[TASK DETAILS]: Your output should be the lines from the start of the data through the line containing "- We use Java, Spring, JavaScript, Html", exactly and nothing more.

[Detected change data]

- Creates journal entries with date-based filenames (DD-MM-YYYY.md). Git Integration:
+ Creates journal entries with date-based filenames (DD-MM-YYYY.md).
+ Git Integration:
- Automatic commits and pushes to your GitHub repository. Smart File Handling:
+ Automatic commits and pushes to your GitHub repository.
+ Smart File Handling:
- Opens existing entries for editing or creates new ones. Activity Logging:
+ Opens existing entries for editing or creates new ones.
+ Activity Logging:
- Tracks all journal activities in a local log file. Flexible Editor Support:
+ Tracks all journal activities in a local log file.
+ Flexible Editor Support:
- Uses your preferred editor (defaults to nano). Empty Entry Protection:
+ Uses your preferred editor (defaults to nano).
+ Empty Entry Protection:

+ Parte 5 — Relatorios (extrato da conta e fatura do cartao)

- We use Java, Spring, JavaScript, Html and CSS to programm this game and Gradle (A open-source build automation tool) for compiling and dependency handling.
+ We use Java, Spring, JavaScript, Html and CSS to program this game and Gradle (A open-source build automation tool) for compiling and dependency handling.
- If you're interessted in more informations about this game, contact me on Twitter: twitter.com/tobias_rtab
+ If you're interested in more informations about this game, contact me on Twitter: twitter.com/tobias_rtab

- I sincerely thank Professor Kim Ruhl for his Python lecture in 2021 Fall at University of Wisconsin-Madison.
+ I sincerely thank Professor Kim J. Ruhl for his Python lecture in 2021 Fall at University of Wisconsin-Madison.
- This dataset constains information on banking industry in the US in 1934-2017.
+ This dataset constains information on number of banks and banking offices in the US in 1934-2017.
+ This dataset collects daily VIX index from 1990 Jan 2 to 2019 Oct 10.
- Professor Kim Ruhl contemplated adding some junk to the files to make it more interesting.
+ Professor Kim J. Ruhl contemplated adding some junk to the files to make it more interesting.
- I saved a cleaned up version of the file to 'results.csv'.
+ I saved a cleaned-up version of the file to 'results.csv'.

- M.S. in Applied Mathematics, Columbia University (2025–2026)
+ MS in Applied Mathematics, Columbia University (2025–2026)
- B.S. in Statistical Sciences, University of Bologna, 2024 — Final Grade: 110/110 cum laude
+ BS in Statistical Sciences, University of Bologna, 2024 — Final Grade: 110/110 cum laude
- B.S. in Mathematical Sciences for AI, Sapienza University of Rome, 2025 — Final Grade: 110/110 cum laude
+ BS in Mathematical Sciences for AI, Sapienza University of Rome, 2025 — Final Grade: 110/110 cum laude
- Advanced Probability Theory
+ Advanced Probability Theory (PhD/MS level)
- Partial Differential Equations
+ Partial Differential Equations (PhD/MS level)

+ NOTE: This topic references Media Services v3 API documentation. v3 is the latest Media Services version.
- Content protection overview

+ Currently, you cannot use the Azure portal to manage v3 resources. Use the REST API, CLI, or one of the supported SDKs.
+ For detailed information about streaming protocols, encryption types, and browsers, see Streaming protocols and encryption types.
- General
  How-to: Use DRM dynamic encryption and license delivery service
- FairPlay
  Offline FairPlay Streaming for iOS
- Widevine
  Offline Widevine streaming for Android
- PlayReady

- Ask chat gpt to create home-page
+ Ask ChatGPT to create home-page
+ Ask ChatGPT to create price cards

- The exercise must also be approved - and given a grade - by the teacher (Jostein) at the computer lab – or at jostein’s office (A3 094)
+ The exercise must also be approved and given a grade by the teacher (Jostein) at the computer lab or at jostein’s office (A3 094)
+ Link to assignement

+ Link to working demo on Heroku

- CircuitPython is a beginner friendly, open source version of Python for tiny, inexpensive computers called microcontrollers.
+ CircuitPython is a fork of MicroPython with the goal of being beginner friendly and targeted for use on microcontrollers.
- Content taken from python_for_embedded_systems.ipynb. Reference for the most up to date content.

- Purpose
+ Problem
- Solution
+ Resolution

[SOLUTION TO THE EXERCISE]:
- Creates journal entries with date-based filenames (DD-MM-YYYY.md). Git Integration:
+ Creates journal entries with date-based filenames (DD-MM-YYYY.md).
+ Git Integration:
- Automatic commits and pushes to your GitHub repository. Smart File Handling:
+ Automatic commits and pushes to your GitHub repository.
+ Smart File Handling:
- Opens existing entries for editing or creates new ones. Activity Logging:
+ Opens existing entries for editing or creates new ones.
+ Activity Logging:
- Tracks all journal activities in a local log file. Flexible Editor Support:
+ Tracks all journal activities in a local log file.
+ Flexible Editor Support:
- Uses your preferred editor (defaults to nano). Empty Entry Protection:
+ Uses your preferred editor (defaults to nano).
+ Empty Entry Protection:

+ Parte 5 — Relatorios (extrato da conta e fatura do cartao)

- We use Java, Spring, JavaScript, Html and CSS to programm this game and Gradle (A open-source build automation tool) for compiling and dependency handling.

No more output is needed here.